# GIVEN RECORDS
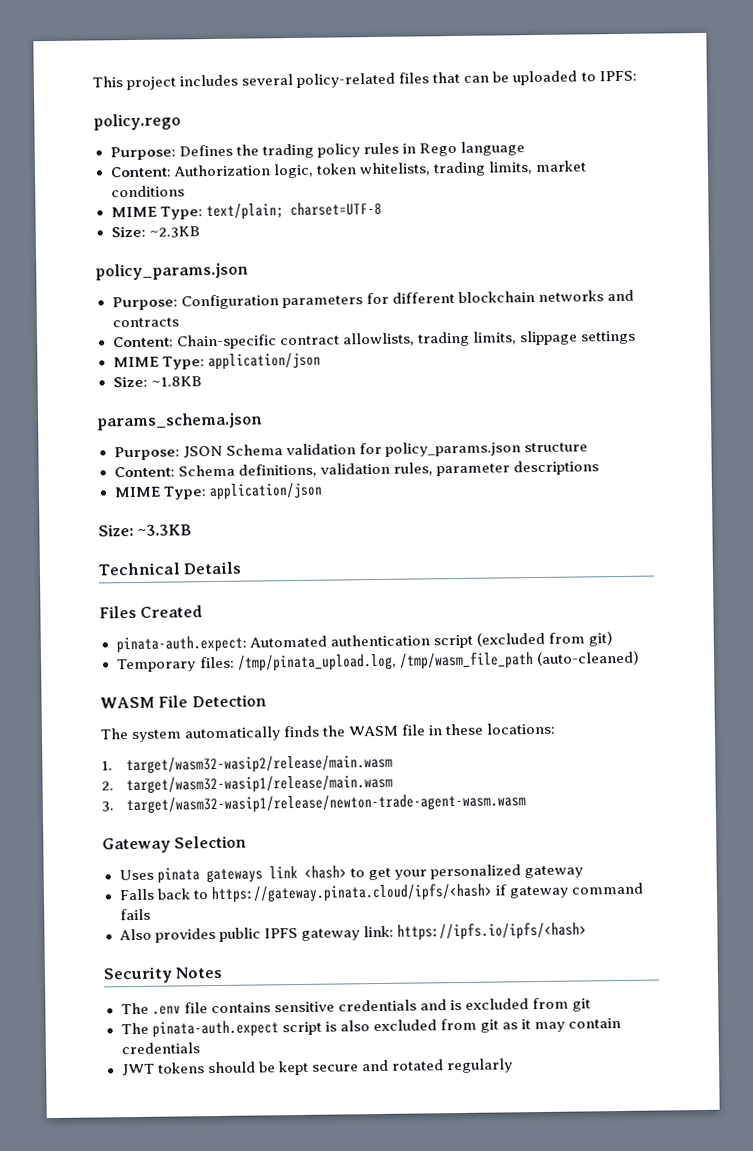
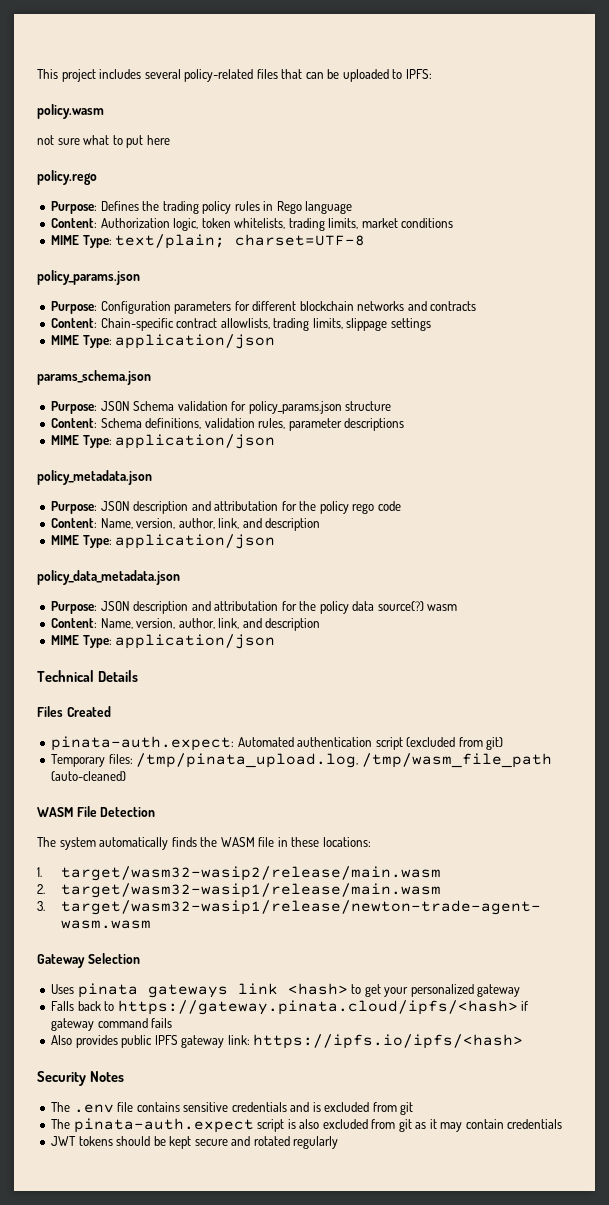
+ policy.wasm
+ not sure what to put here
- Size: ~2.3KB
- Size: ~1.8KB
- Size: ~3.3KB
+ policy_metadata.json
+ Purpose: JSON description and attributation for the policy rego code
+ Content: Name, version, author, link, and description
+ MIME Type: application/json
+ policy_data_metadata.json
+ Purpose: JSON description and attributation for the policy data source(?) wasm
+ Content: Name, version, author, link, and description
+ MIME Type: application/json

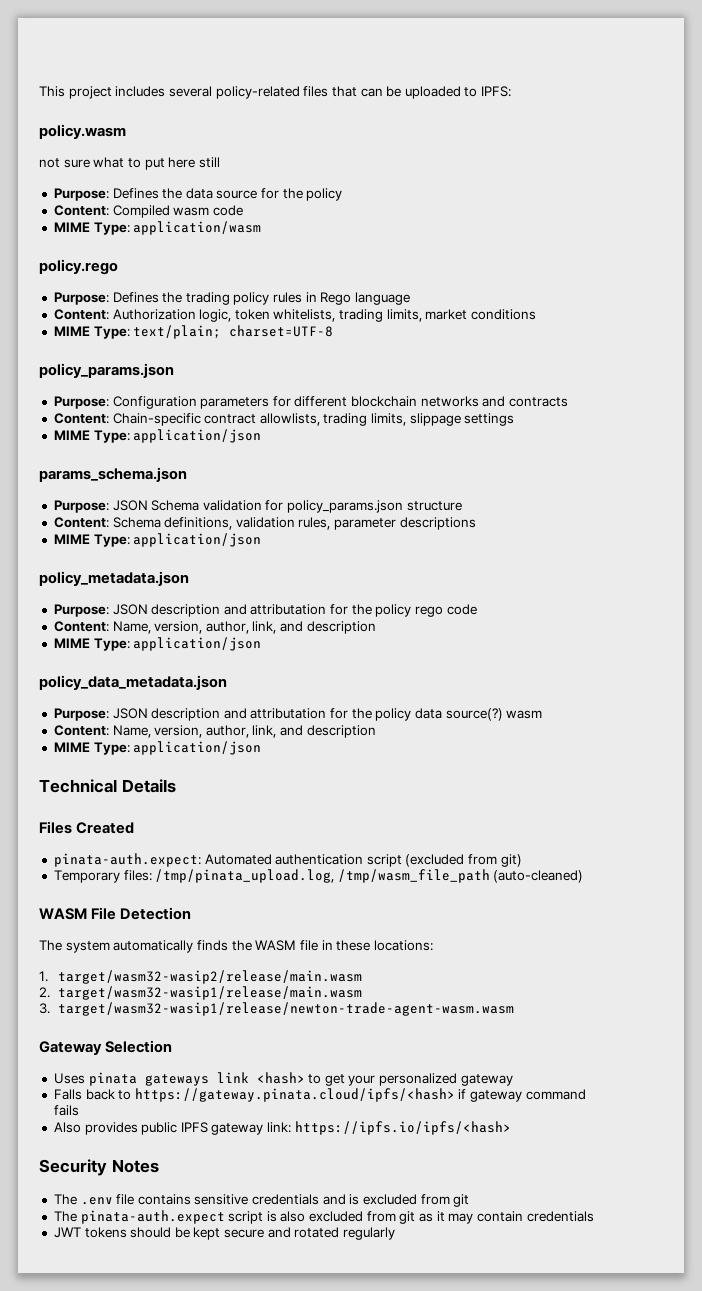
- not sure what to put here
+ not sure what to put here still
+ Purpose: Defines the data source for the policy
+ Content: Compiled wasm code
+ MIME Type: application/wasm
==
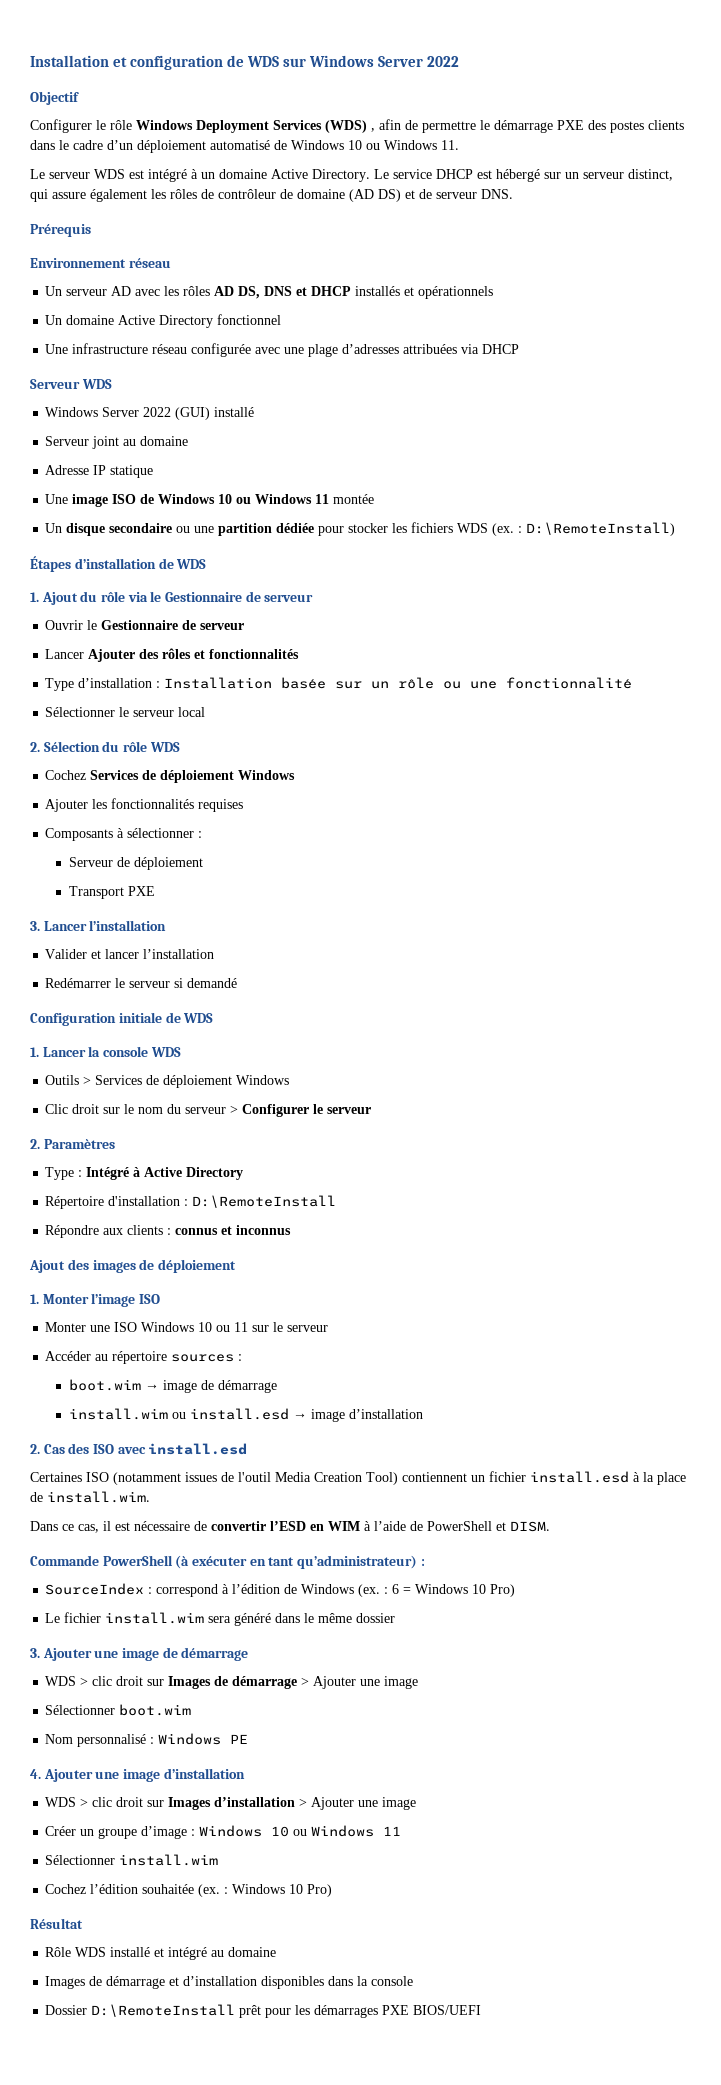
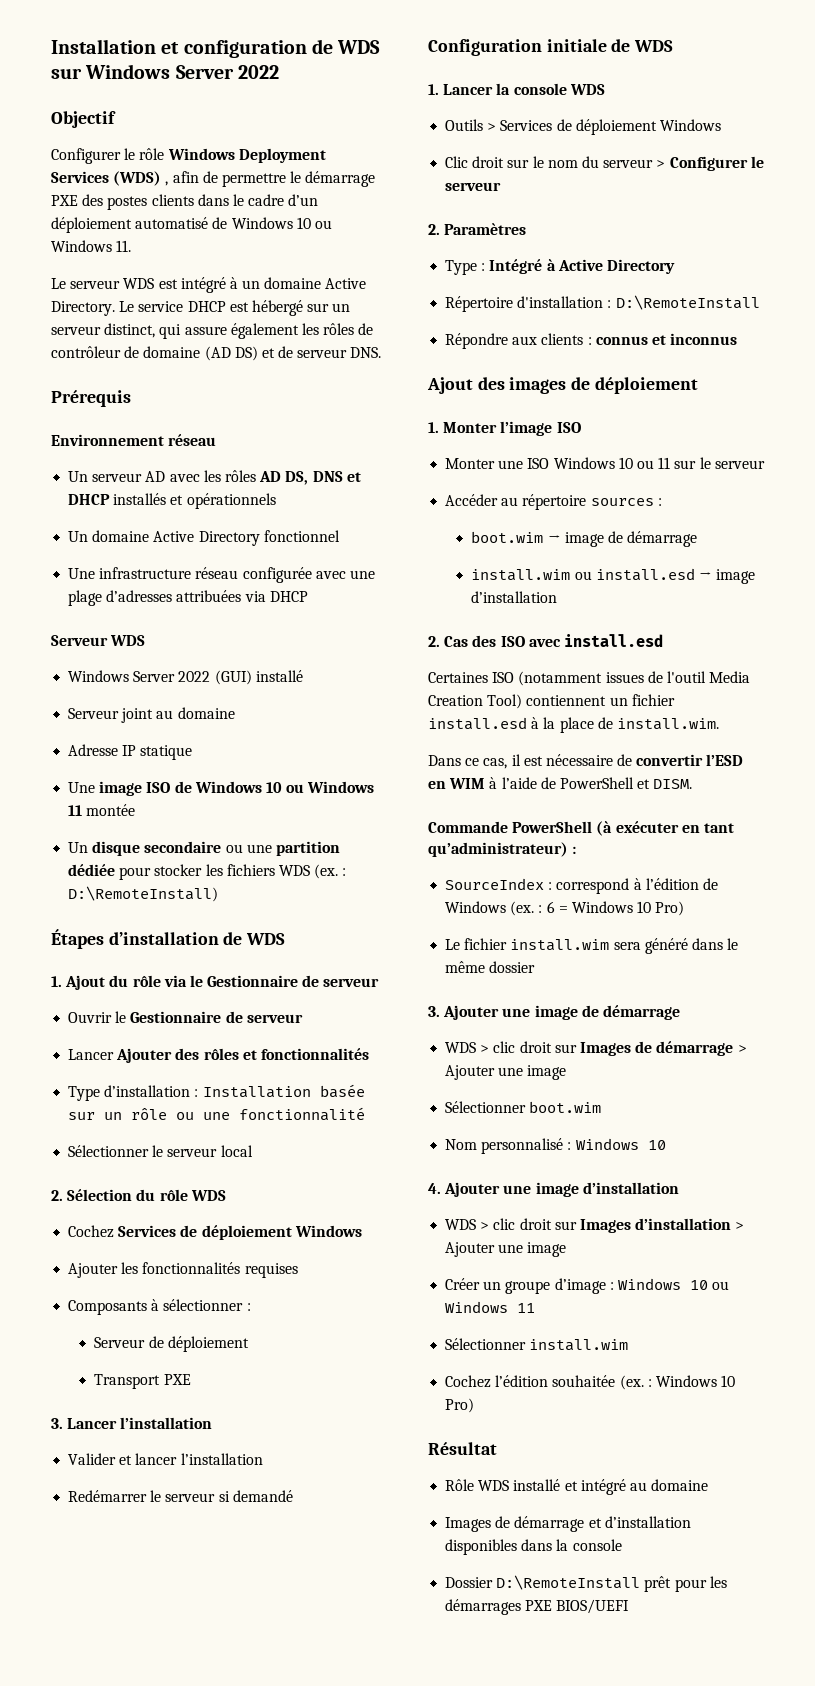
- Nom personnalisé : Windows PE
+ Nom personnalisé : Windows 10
--
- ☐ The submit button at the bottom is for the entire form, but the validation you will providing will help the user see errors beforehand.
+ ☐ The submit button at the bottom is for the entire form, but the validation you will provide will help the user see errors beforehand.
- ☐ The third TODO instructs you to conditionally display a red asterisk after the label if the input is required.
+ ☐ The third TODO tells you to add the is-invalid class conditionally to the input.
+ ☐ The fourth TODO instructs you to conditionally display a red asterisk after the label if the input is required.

# TASK BRIEF
Taking the lines above, repeat exactly those from the line that contains "provide will help the user see errors beforehand." through the line that contains "The fourth TODO", and both of those lines as well. Include nothing else.

# SOLUTION TO THIS EXERCISE
+ ☐ The submit button at the bottom is for the entire form, but the validation you will provide will help the user see errors beforehand.
- ☐ The third TODO instructs you to conditionally display a red asterisk after the label if the input is required.
+ ☐ The third TODO tells you to add the is-invalid class conditionally to the input.
+ ☐ The fourth TODO instructs you to conditionally display a red asterisk after the label if the input is required.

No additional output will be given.